Nevertheless, undaunted, Mr. Jagdish Swarup for the assessee went on to press the claim of the assessee on the basis of the aforesaid letter from the Iron and Steel Controller dated the 27th February, 1943. According to him, this letter constituted a contract between the parties and, therefore, the right to compensation accrued as and when each supply was made during the war years. There is no force in the contention. The said letter, at best, is only an assurance which cannot amount to a contract between the assessee and the Government of India. Under the Government of India Act such a contract required to be executed in a particular manner and the mere writing of a letter by some accounts officer from the Iron and Steel Controller will not make it an agreement and much less a contract. Admittedly, such a letter would not have enabled the assessee to file a suit and claim any amount as compensation due. It is well-settled that, income only accrues when a person has acquired a right to receive it, i.e., he must have created a debt in his favour which may be payable later, i.e., debitum in praesenti solvendom in futuro. It was so laid down by the Supreme Court in E. D. Sassoon & Co. v. Commissioner of Income-tax. In the present case, there was certainly no debt created in favour of the assessee during the war years and, therefore, there is no question of any payment having been made later in respect thereof.
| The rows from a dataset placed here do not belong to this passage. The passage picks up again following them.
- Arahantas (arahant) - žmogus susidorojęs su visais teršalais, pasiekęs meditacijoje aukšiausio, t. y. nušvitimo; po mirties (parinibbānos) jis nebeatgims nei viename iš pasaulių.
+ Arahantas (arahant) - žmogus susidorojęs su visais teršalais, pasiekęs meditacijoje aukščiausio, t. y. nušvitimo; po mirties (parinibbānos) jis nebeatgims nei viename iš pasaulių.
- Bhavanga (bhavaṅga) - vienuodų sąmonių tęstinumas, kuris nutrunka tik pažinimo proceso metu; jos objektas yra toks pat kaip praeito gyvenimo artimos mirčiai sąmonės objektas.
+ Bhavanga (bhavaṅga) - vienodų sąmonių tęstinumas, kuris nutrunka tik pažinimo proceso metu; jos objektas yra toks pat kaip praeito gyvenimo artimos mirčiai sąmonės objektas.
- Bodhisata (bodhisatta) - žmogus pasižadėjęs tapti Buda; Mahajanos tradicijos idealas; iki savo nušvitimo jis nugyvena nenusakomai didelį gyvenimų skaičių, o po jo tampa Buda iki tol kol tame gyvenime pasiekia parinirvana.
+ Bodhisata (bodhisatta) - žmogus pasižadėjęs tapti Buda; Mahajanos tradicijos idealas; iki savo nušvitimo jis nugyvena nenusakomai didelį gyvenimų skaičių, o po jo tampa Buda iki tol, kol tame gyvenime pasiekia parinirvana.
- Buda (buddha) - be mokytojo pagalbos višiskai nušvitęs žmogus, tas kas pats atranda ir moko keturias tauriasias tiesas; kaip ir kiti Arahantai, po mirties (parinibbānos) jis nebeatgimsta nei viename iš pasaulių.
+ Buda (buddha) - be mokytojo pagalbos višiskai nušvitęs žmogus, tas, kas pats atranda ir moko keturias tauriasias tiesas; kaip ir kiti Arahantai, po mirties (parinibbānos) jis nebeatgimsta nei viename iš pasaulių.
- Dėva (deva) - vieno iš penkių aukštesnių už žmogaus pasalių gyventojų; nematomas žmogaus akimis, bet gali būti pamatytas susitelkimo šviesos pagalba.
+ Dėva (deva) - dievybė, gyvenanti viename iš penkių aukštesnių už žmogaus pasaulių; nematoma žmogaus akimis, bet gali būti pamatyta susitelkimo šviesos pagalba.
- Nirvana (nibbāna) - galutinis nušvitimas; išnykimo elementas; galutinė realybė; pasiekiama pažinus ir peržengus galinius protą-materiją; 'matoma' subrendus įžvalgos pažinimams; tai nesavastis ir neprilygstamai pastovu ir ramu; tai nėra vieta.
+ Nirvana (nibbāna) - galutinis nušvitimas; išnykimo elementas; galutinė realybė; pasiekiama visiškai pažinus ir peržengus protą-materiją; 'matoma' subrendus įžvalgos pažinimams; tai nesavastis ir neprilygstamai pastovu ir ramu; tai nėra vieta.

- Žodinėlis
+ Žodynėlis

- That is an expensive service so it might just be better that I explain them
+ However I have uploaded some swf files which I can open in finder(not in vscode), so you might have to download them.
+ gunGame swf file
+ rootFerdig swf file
As already observed, the Steel Controller had, at best, in mind certain principles on the basis of which he hoped to give the iron and steel rolling mills some relief for the loss or reduction in profits as a result of the enforcement of controls. The assessee also had correctly understood the position that there was really no agreement or contract much less a debt created in his favour. Otherwise, its system of accounting being mercantile, it would most certainly have raised suitable entries in its accounts. Having tried to raise such a point in the assessment year 1950-51 and 1951-52 and having failed before the Tribunal it accepted the position that there was no accrual in the years when the goods were supplied but only in the year when the claim was quantified and payment received.
The ruling relied upon by the learned counsel for the assessee in Commissioner of Income-tax v. K. R. M. T. Thiagaraja Chetty, has no application. That was a case where the assessee firm was a managing agent of a limited company. Under the managing agency agreement, the assessee was entitled to a certain monthly remuneration of commission of 10% on the net profits of the company and a small percentage on the sales and purchases. During the year of account ending 31st March, 1942, the assessee became entitled to a commission of Rs. 2,26,850. The Income-tax authorities held that the assessee followed the mercantile method of accounting and not the cash basis and that the commission having accrued became assessable, whether received or not. The Appellate Tribunal reversed this finding but on appeal the High Court came to the conclusion that there was no material for the Tribunals finding that the assessee was being assessed on cash basis. It is, therefore, not possible for the assessee to derive any benefit from this case.
For the reasons given above, the question referred is answered in the affirmative and against the assessee. The assessee will pay the costs of this reference which we assess at Rs. 250. Counsels fee is also assessed at Rs. 250.
Question answered in the affirmative.